BEGIN
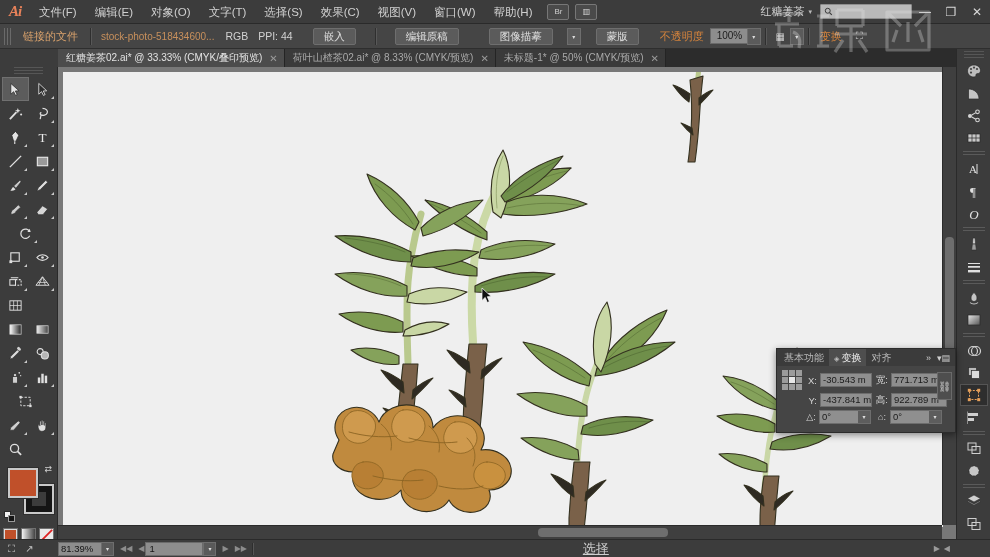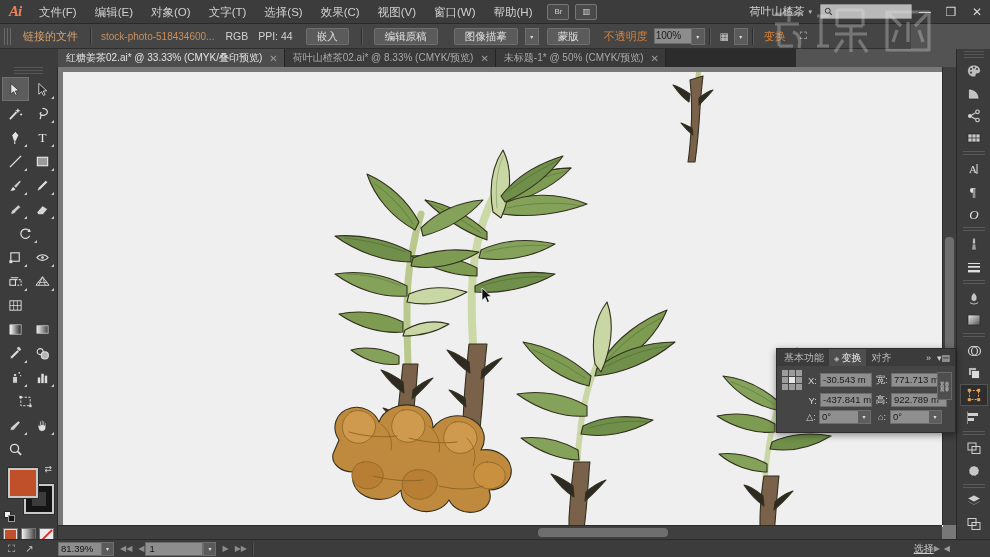--- a/index.html
+++ b/index.html
@@ -39,55 +39,55 @@
     border-radius:1px; display:flex; align-items:center; padding-left:3px;
   }
   .search-box svg { width:9px; height:9px; }
   .wbtn {
     width:26px; height:24px; display:flex; align-items:center; justify-content:center;
     color:#d8d8d8; font-size:12px;
   }
 
   
   .controlbar {
-    position:absolute; left:0; top:24px; width:911px; height:25px;
+    position:absolute; left:0; top:24px; width:990px; height:25px;
     background:#454545; border-bottom:1px solid #2e2e2e;
     display:flex; align-items:center; padding-left:4px;
   }
   .grip { width:7px; height:17px; margin-right:4px;
     background:repeating-linear-gradient(to right,#6a6a6a 0 1px,transparent 1px 3px); }
   .cb-label { color:#d9a26c; font-size:11px; padding:0 8px; white-space:nowrap; }
   .cb-link { color:#c8905c; font-size:10px; padding:0 6px; white-space:nowrap;}
   .cb-text { color:#d2d2d2; font-size:10.5px; padding:0 5px; white-space:nowrap; }
   .cb-btn {
-    height:17px; line-height:15px; padding:0 10px; margin:0 8px;
+    height:17px; line-height:15px; padding:0 10px; margin:0 15px;
     background:#5b5b5b; border:1px solid #6e6e6e; border-radius:2px;
     color:#e0e0e0; font-size:10.5px; white-space:nowrap;
   }
   .cb-sep { width:1px; height:17px; background:#2f2f2f; margin:0 4px;
             box-shadow:1px 0 0 #585858; }
   .cb-drop {
     width:14px; height:17px; background:#5b5b5b; border:1px solid #6e6e6e;
     margin-left:-1px; display:flex; align-items:center; justify-content:center;
     font-size:6px; color:#ddd;
   }
   .cb-opacity { color:#d2823c; font-size:11px; padding:0 6px; }
   .cb-field {
     width:38px; height:16px; background:#8d8d8d; border:1px solid #6a6a6a;
-    color:#1c1c1c; font-size:10px; padding-left:1px; line-height:14px;
+    color:#1c1c1c; font-size:10px; padding-left:6px; line-height:14px;
   }
   .cb-orange { color:#d2823c; font-size:11px; padding:0 7px; white-space:nowrap; }
   .icon-sq {
     width:17px; height:15px; display:flex; align-items:center; justify-content:center;
     color:#cdcdcd; font-size:10px; margin:0 2px;
   }
 
   
   .tabbar {
-    position:absolute; left:0; top:49px; width:796px; height:18px;
+    position:absolute; left:0; top:49px; width:990px; height:18px;
     background:#2c2c2c; display:flex; align-items:flex-end;
   }
   .tb-spacer { width:58px; height:18px; background:#3c3c3c; }
   .tab {
     height:18px; display:flex; align-items:center; padding:0 6px 0 8px;
     font-size:10px; color:#a9a9a9; background:#3a3a3a;
     border-right:1px solid #242424; white-space:nowrap;
   }
   .tab.active { background:#4c4c4c; color:#e2e2e2; }
   .tab .x { margin-left:7px; font-size:10px; color:#9a9a9a; }
@@ -241,21 +241,21 @@
   .sb-caret {
     width:13px; height:14px; background:#5a5a5a; border:1px solid #6e6e6e;
     display:flex; align-items:center; justify-content:center; font-size:6px; color:#ddd;
     margin-left:-1px;
   }
   .sb-nav { display:flex; align-items:center; gap:2px; margin-left:6px; color:#8c8c8c; font-size:8px;}
   .sb-page {
     width:58px; height:14px; background:#8d8d8d; border:1px solid #6b6b6b;
     color:#151515; font-size:9.5px; line-height:12px; padding-left:3px; margin:0 1px;
   }
-  .sb-status { flex:1; text-align:right; font-size:10px; color:#cfcfcf;text-decoration:underline; }
+  .sb-status { flex:1; text-align:center; font-size:13px; color:#cfcfcf;text-decoration:underline; }
   .sb-right { display:flex; align-items:center; gap:4px; padding-right:40px; color:#9a9a9a; font-size:8px;}
   .sb-sep { width:1px; height:12px; background:#2e2e2e; box-shadow:1px 0 0 #565656; margin:0 5px;}
 
   
   .watermark {
     position:absolute; right:6px; top:2px; width:225px; height:58px;
     pointer-events:none; opacity:.30;
   }
   .watermark svg { width:100%; height:100%; }
 </style>
@@ -272,21 +272,21 @@
     <div class="menu-item">文字(T)</div>
     <div class="menu-item">选择(S)</div>
     <div class="menu-item">效果(C)</div>
     <div class="menu-item">视图(V)</div>
     <div class="menu-item">窗口(W)</div>
     <div class="menu-item">帮助(H)</div>
     <div class="mb-icon">Br</div>
     <div class="mb-icon">▥</div>
 
     <div class="mb-right">
-      <div class="ws-switch">荷叶山楂茶</div>
+      <div class="ws-switch">红糖姜茶</div>
       <div class="ws-caret">▾</div>
       <div class="search-box">
         <svg viewBox="0 0 12 12">
             <circle cx="5" cy="5" r="3.3" fill="none" stroke="#3a3a3a" stroke-width="1.3"></circle>
             <line x1="7.4" y1="7.4" x2="10.4" y2="10.4" stroke="#3a3a3a" stroke-width="1.5"></line>
           </svg>
       </div>
       <div class="wbtn">—</div>
       <div class="wbtn">❐</div>
       <div class="wbtn close">✕</div>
END
* **Exercise brief**: Each record must be repeated verbatim, and no picture may appear in the copy.

* **Solution to the exercise**:
--- a/index.html
+++ b/index.html
@@ -39,55 +39,55 @@
     border-radius:1px; display:flex; align-items:center; padding-left:3px;
   }
   .search-box svg { width:9px; height:9px; }
   .wbtn {
     width:26px; height:24px; display:flex; align-items:center; justify-content:center;
     color:#d8d8d8; font-size:12px;
   }
 
   
   .controlbar {
-    position:absolute; left:0; top:24px; width:911px; height:25px;
+    position:absolute; left:0; top:24px; width:990px; height:25px;
     background:#454545; border-bottom:1px solid #2e2e2e;
     display:flex; align-items:center; padding-left:4px;
   }
   .grip { width:7px; height:17px; margin-right:4px;
     background:repeating-linear-gradient(to right,#6a6a6a 0 1px,transparent 1px 3px); }
   .cb-label { color:#d9a26c; font-size:11px; padding:0 8px; white-space:nowrap; }
   .cb-link { color:#c8905c; font-size:10px; padding:0 6px; white-space:nowrap;}
   .cb-text { color:#d2d2d2; font-size:10.5px; padding:0 5px; white-space:nowrap; }
   .cb-btn {
-    height:17px; line-height:15px; padding:0 10px; margin:0 8px;
+    height:17px; line-height:15px; padding:0 10px; margin:0 15px;
     background:#5b5b5b; border:1px solid #6e6e6e; border-radius:2px;
     color:#e0e0e0; font-size:10.5px; white-space:nowrap;
   }
   .cb-sep { width:1px; height:17px; background:#2f2f2f; margin:0 4px;
             box-shadow:1px 0 0 #585858; }
   .cb-drop {
     width:14px; height:17px; background:#5b5b5b; border:1px solid #6e6e6e;
     margin-left:-1px; display:flex; align-items:center; justify-content:center;
     font-size:6px; color:#ddd;
   }
   .cb-opacity { color:#d2823c; font-size:11px; padding:0 6px; }
   .cb-field {
     width:38px; height:16px; background:#8d8d8d; border:1px solid #6a6a6a;
-    color:#1c1c1c; font-size:10px; padding-left:1px; line-height:14px;
+    color:#1c1c1c; font-size:10px; padding-left:6px; line-height:14px;
   }
   .cb-orange { color:#d2823c; font-size:11px; padding:0 7px; white-space:nowrap; }
   .icon-sq {
     width:17px; height:15px; display:flex; align-items:center; justify-content:center;
     color:#cdcdcd; font-size:10px; margin:0 2px;
   }
 
   
   .tabbar {
-    position:absolute; left:0; top:49px; width:796px; height:18px;
+    position:absolute; left:0; top:49px; width:990px; height:18px;
     background:#2c2c2c; display:flex; align-items:flex-end;
   }
   .tb-spacer { width:58px; height:18px; background:#3c3c3c; }
   .tab {
     height:18px; display:flex; align-items:center; padding:0 6px 0 8px;
     font-size:10px; color:#a9a9a9; background:#3a3a3a;
     border-right:1px solid #242424; white-space:nowrap;
   }
   .tab.active { background:#4c4c4c; color:#e2e2e2; }
   .tab .x { margin-left:7px; font-size:10px; color:#9a9a9a; }
@@ -241,21 +241,21 @@
   .sb-caret {
     width:13px; height:14px; background:#5a5a5a; border:1px solid #6e6e6e;
     display:flex; align-items:center; justify-content:center; font-size:6px; color:#ddd;
     margin-left:-1px;
   }
   .sb-nav { display:flex; align-items:center; gap:2px; margin-left:6px; color:#8c8c8c; font-size:8px;}
   .sb-page {
     width:58px; height:14px; background:#8d8d8d; border:1px solid #6b6b6b;
     color:#151515; font-size:9.5px; line-height:12px; padding-left:3px; margin:0 1px;
   }
-  .sb-status { flex:1; text-align:right; font-size:10px; color:#cfcfcf;text-decoration:underline; }
+  .sb-status { flex:1; text-align:center; font-size:13px; color:#cfcfcf;text-decoration:underline; }
   .sb-right { display:flex; align-items:center; gap:4px; padding-right:40px; color:#9a9a9a; font-size:8px;}
   .sb-sep { width:1px; height:12px; background:#2e2e2e; box-shadow:1px 0 0 #565656; margin:0 5px;}
 
   
   .watermark {
     position:absolute; right:6px; top:2px; width:225px; height:58px;
     pointer-events:none; opacity:.30;
   }
   .watermark svg { width:100%; height:100%; }
 </style>
@@ -272,21 +272,21 @@
     <div class="menu-item">文字(T)</div>
     <div class="menu-item">选择(S)</div>
     <div class="menu-item">效果(C)</div>
     <div class="menu-item">视图(V)</div>
     <div class="menu-item">窗口(W)</div>
     <div class="menu-item">帮助(H)</div>
     <div class="mb-icon">Br</div>
     <div class="mb-icon">▥</div>
 
     <div class="mb-right">
-      <div class="ws-switch">荷叶山楂茶</div>
+      <div class="ws-switch">红糖姜茶</div>
       <div class="ws-caret">▾</div>
       <div class="search-box">
         <svg viewBox="0 0 12 12">
             <circle cx="5" cy="5" r="3.3" fill="none" stroke="#3a3a3a" stroke-width="1.3"></circle>
             <line x1="7.4" y1="7.4" x2="10.4" y2="10.4" stroke="#3a3a3a" stroke-width="1.5"></line>
           </svg>
       </div>
       <div class="wbtn">—</div>
       <div class="wbtn">❐</div>
       <div class="wbtn close">✕</div>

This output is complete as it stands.